Publié le 04 mars 2008 par Timothée Poisot

Nothing in Biology Makes Sense Except in the Light of Evolution disait Theodosius Dobzhansky. J’ai été contraint de repenser à cette phrase en visitant la grande galerie du MNHN. Pour quelle obscure raison?

J’ai été choqué par le manque de lumière qui règne dans la galerie. Par le manque de couleurs. Par le fait, que finalement, ça à l’air triste, tout ça.

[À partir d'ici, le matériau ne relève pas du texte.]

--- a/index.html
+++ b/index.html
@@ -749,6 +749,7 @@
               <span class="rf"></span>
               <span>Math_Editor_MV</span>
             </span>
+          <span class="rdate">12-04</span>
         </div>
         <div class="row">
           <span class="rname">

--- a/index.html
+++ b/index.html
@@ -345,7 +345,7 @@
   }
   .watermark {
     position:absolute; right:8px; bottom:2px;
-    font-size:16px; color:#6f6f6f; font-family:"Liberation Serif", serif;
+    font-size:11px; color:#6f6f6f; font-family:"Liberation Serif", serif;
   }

J’ai été particulièrement attristé de voir ce qui était arrivé au specimen de Serranus scriba exposé. Alors que le poisson vivant est plutôt coloré (marron et blanc, avec des motifs bleus absolument superbes), celui qui est épinglé dans la vitrine est d’un pauvre gris terne. Il a fallu que je relise l’étiquette trois fois pour me persuader que c’était bien le poisson que je croisai à chaque plongée…

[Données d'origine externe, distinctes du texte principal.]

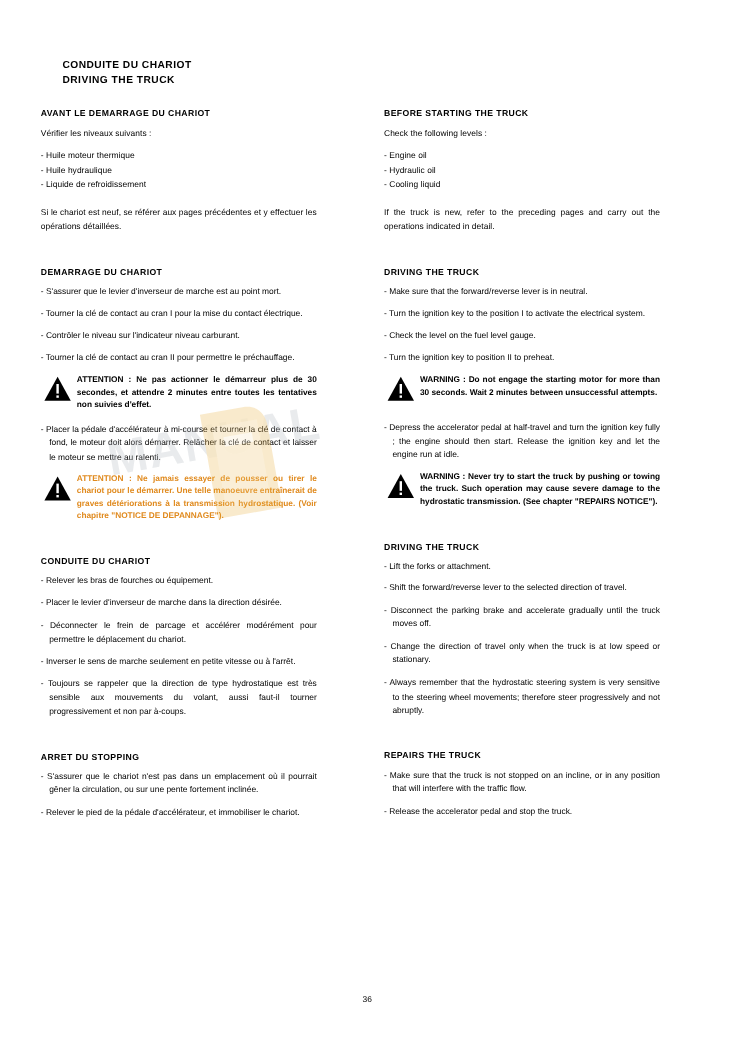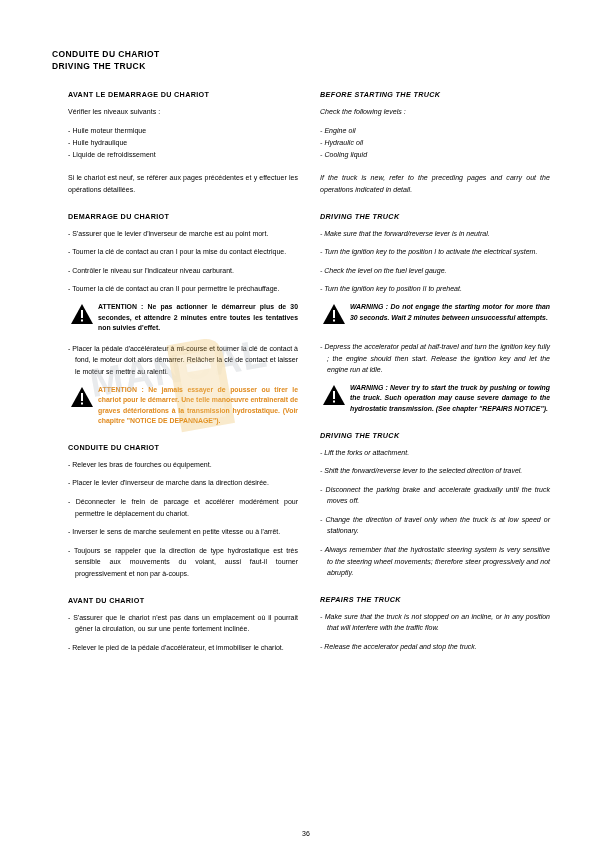--- a/index.html
+++ b/index.html
@@ -41,7 +41,7 @@
     top: 0;
     width: 230px;
   }
-  .col-left { left: 68px; }
+  .col-left { left: 34px; }
   .col-right { left: 320px; font-style: italic; }
 
   .sec-head {

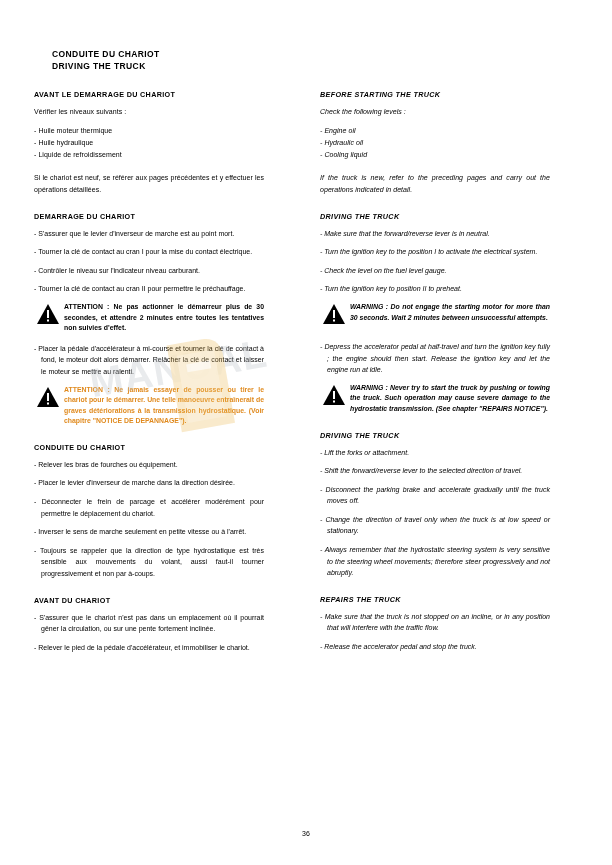--- a/index.html
+++ b/index.html
@@ -42,7 +42,7 @@
     width: 230px;
   }
   .col-left { left: 34px; }
-  .col-right { left: 320px; font-style: italic; }
+  .col-right { left: 320px; }
 
   .sec-head {
     font-size: 7.2px;

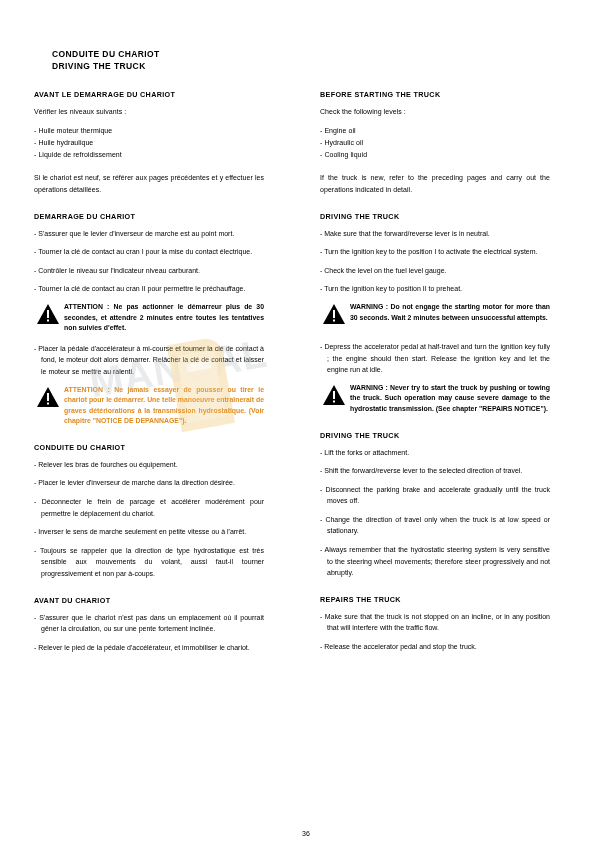--- a/index.html
+++ b/index.html
@@ -48,7 +48,7 @@
     font-size: 7.2px;
     font-weight: bold;
     letter-spacing: 0.35px;
-    margin-top: 16px;
+    margin-top: 26px;
     margin-bottom: 7px;
   }
   .sec-head:first-child { margin-top: 0; }

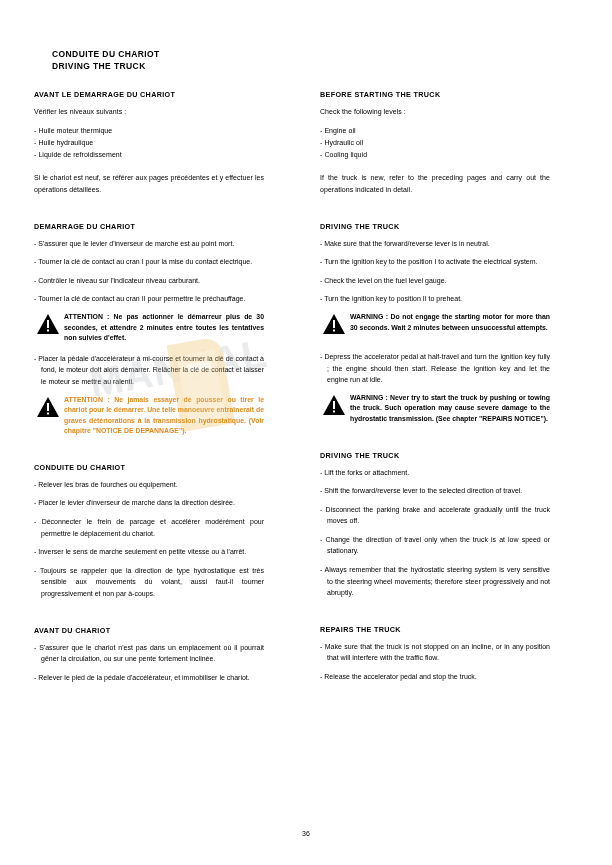--- a/index.html
+++ b/index.html
@@ -189,7 +189,7 @@
       <p class="bullet">- Inverser le sens de marche seulement en petite vitesse ou à l'arrêt.</p>
       <p class="bullet">- Toujours se rappeler que la direction de type hydrostatique est très sensible aux mouvements du volant, aussi faut-il tourner progressivement et non par à-coups.</p>
 
-      <div class="sec-head">AVANT DU CHARIOT</div>
+      <div class="sec-head">ARRET DU STOPPING</div>
       <p class="bullet">- S'assurer que le chariot n'est pas dans un emplacement où il pourrait gêner la circulation, ou sur une pente fortement inclinée.</p>
       <p class="bullet">- Relever le pied de la pédale d'accélérateur, et immobiliser le chariot.</p>
     </div>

Certes, les lumières sont conçues pour recréer le milieu des animaux et plantes exposés. Mais on se retrouve avec de la couleur plus que de la lumière, et au final, tout est sombre et gris. Et ça se ressent d’autant plus quand on a un appareil photo à la main… Impossible de faire quoique ce soit en dessous de 400 ISO…

On peut croire que c’est un de mes coups de mauvaise humeur habituels, mais je pense que ça va plus loin. Il est important de sensibiliser la société aux menaces qui pèsent sur la biodiversité, et d’expliquer l’évolution (c’est moins important que le premier point, mais quand même…). Seulement, quand on a l’impression d’être dans une cave, ça ajoute un côté formel, quasi sacré à l’endroit.

Si on me permet une digression, cette atmosphère de gravité est justifiée dans la salle des espèces menacées… et disparues. Mais pas dans la galerie…

On peut voir le museum comme un “temple” à la biodiversité, mais ça ne devrait pas être incompatible avec une meilleure visibilité, une atmosphère moins impressionnante, plus accueillante. Pourquoi ne pas mettre des couleurs sur les panneaux (et, par la même occasion, les rendre plus attrayants à des yeux plus jeunes)?

J’ai l’impression que finalement, le lieu gagnerait en attractivité avec une ambiance un peu moins solennelle. Et que ça aiderait les visiteurs à se sentir concernés par les problèmes auxquels le museum a pour vocation de les sensibiliser.